Modification records:
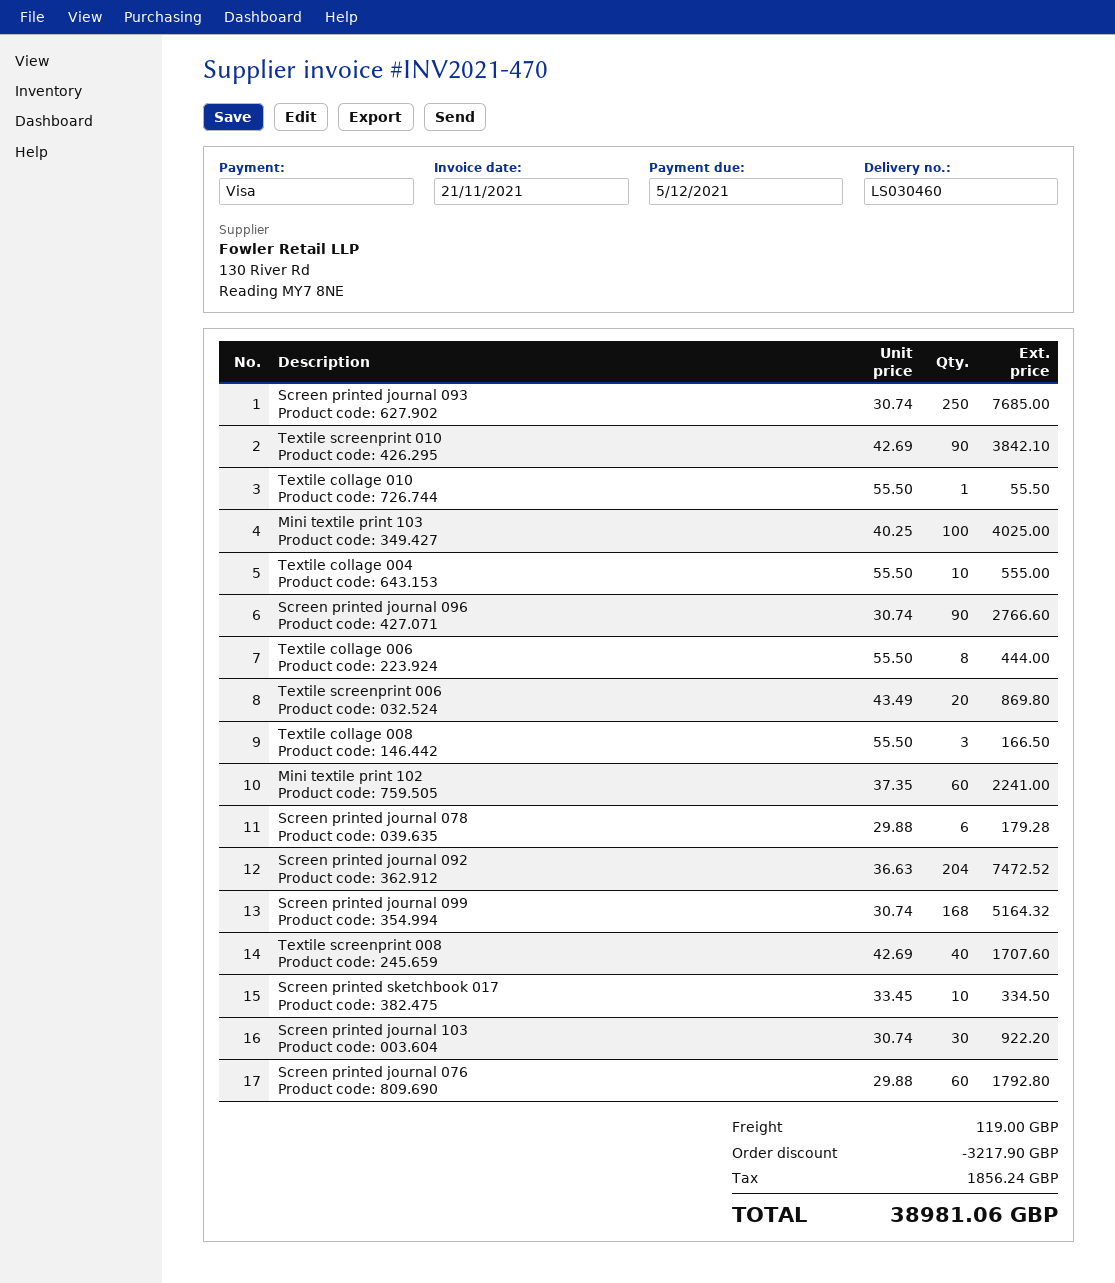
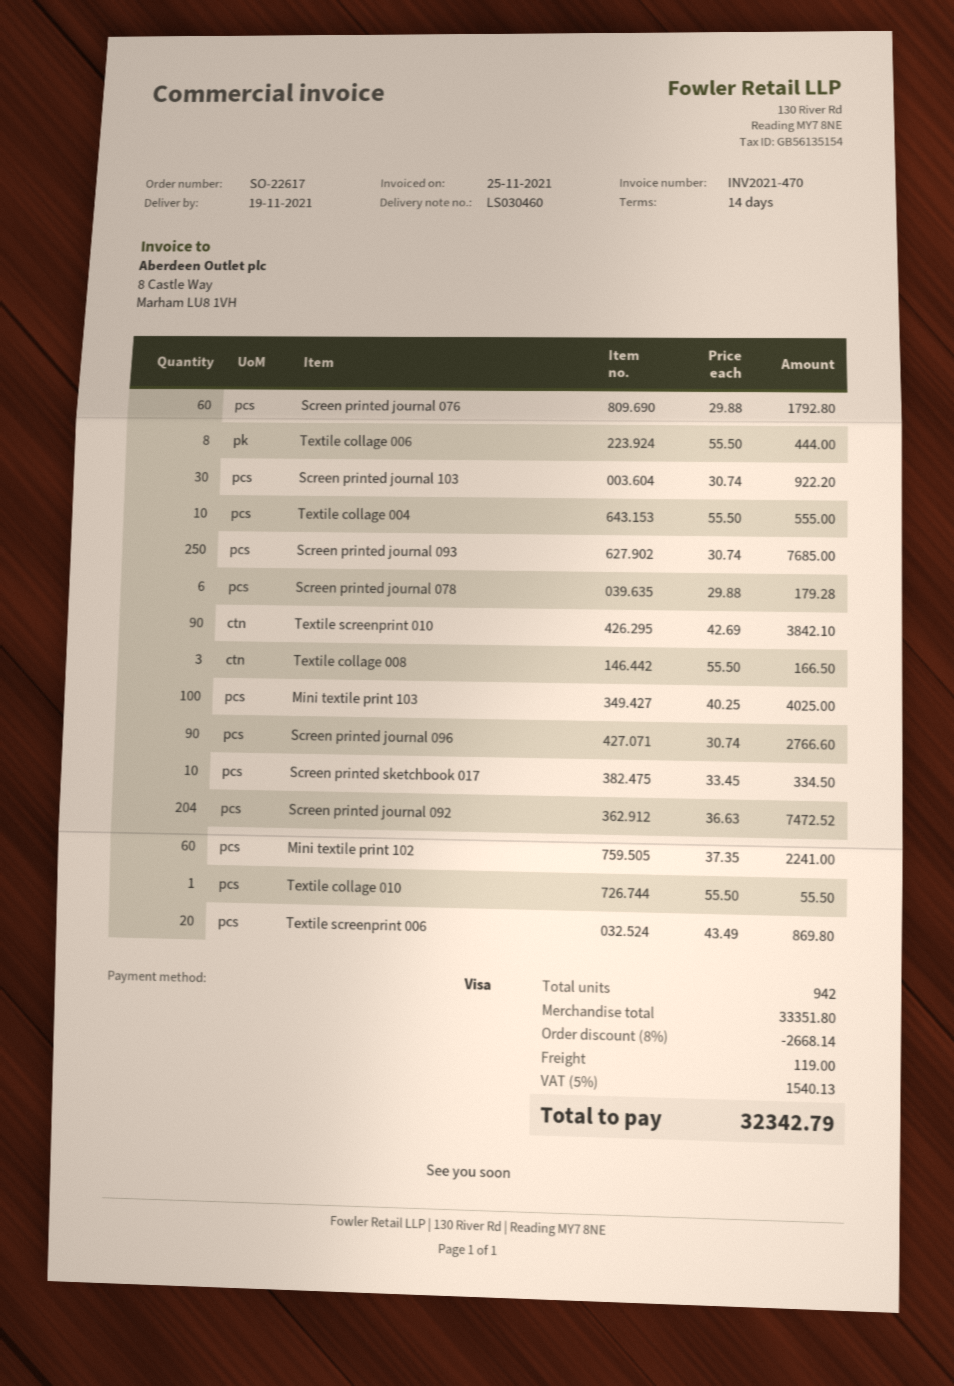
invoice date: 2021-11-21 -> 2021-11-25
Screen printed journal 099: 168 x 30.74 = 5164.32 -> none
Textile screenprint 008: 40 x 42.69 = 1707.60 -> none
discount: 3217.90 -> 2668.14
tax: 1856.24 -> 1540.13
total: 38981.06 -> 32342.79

- Problem statement
Once the line with "Textile screenprint 008: 40" has been found in the records above, retype it and every line after it exactly, and include nothing else.

- Result of the task
Textile screenprint 008: 40 x 42.69 = 1707.60 -> none
discount: 3217.90 -> 2668.14
tax: 1856.24 -> 1540.13
total: 38981.06 -> 32342.79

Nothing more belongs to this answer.